Not only the Council, but satellite partners to the new housing project, like the housing foundation HouseProud promote trans issues, assimilated into the rainbow clump, as unproblematic. HouseProud has recently merged with The Peabody Trust, set up by George Peabody in 1862 to provide quality housing for the poor, and their board now includes not only individuals with careers in social housing, but people like Sophie Collinge whose profile is mostly related to trans experience, less so to housing. Perhaps the new project needs an 'OWLS' officer, an acronym that could be coined for older women, lesbian or not, who want to live in single sex housing. Older lesbians are presumably a prime target for the Russell Road housing, which is aimed at older people. Given this focus, it is surprising that in the LGBT Foundation report cited above, most respondents were aged under 55. The report states, "Given the nature of the survey, it is unsurprising that there were a larger proportion of older people who had responded, and this therefore could justify further analysis looking at the responses of just those over 55, to see if there are any significant differences". There are odd parameters of what is surprising here. Why doesn't the text say, "Given the nature of the survey, it is surprising that about half the respondents were under fifty five?" Maybe that literally wasn't surprising because no special effort had been made to reach older people. It is, of course, possible to justify asking younger people about their housing aspirations for later life as part of good planning.
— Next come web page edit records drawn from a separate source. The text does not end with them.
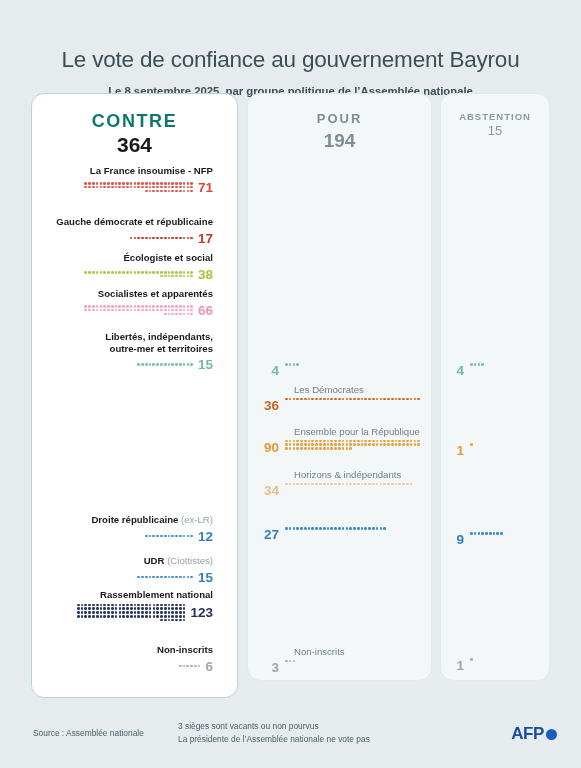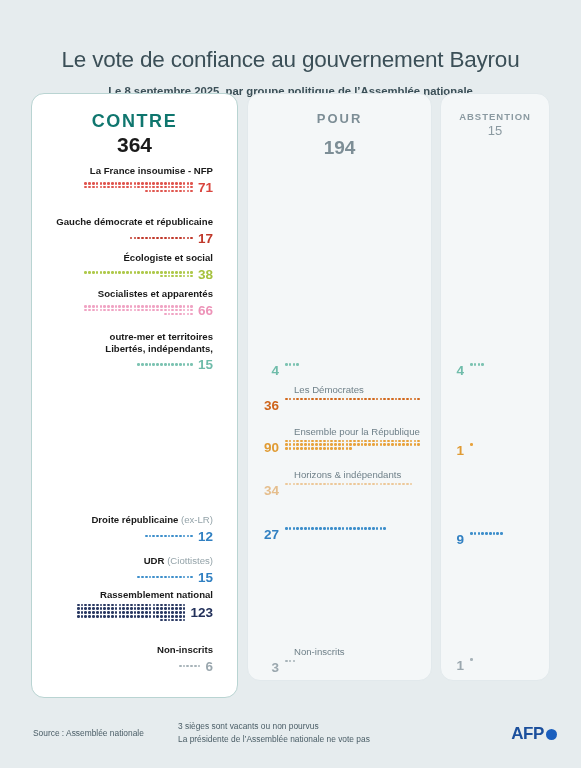--- a/index.html
+++ b/index.html
@@ -62,7 +62,7 @@
   #panel-contre .lbl { font-size:18px; color:#0f766e; }
   #panel-contre .num { font-size:21px; color:#1a1a1a; margin-top:1px; }
   #panel-pour .lbl { font-size:13px; color:#7d8e96; letter-spacing:2px; }
-  #panel-pour .num { font-size:19px; color:#7d8e96; margin-top:11px; }
+  #panel-pour .num { font-size:19px; color:#7d8e96; margin-top:4px; }
   #panel-abst .lbl { font-size:9.5px; color:#8b9aa1; letter-spacing:1px; }
   #panel-abst .num { font-size:13px; color:#8b9aa1; margin-top:1px; font-weight:400;}
 

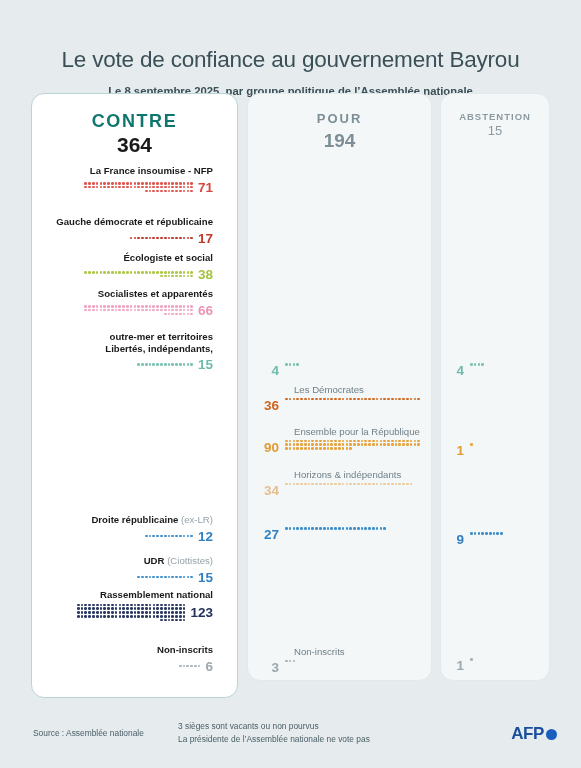--- a/index.html
+++ b/index.html
@@ -373,8 +373,8 @@
           </div>
         </div>
         <div class="grp c-row" style="top: 237px; left: 0px;">
+          <div class="glabel">Libertés, indépendants,</div>
           <div class="glabel">outre-mer et territoires</div>
-          <div class="glabel">Libertés, indépendants,</div>
           <div class="line">
             <div class="dots" style="color: rgb(124, 195, 178); width: 112px;">
               <i></i>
In reality the demographic of the new Russell Road Housing Scheme will be so mixed as to be unnameable, with only 51% of the housing for LGBTQ+ "and allies". Helen Spencer for Great Places explains, "We believe this scheme will not only meet the specific needs and aspirations of the LGBT+ community, but also enhance the diversity and vibrancy of Whalley Range as a neighbourhood". The new housing will be very near the Muslim Heritage Centre.
Providers of social housing may be motivated altruistically, but actual bricks and mortar follow money. Therefore, it’s likely the money or promises of it moved first, in this case, sometime before 2014. The idea that a large co-housing project will provide a kind of community haven for older people who have sparse blood family networks, could be inspirational, but the internally contradictory LGBTQ+ clump brand hampers the vision. Care home staff can display homophobia and other discrimination on the basis of sexuality or gender-presentation, and some older gay men and lesbians, or members of the LGBTQ+ group are aware of this and fearful of what it could mean for them in older age. Whether this calls for specific housing provision is another question and quite a leap. Educating people's existing world views out of them is a popular pastime for authorities in this age, but top-down 'reframing' of thinking through expert input will only ever work with a part of the population. If, for instance, the notion of gender identity is forced on us (despite decades of critique) these attempts at re-education may fail and backfire drastically. Unfortunately, the backlash could target individuals critical of gender identity, but netted into the internally contradictory LGBTQ+ brand and its implications in law and life.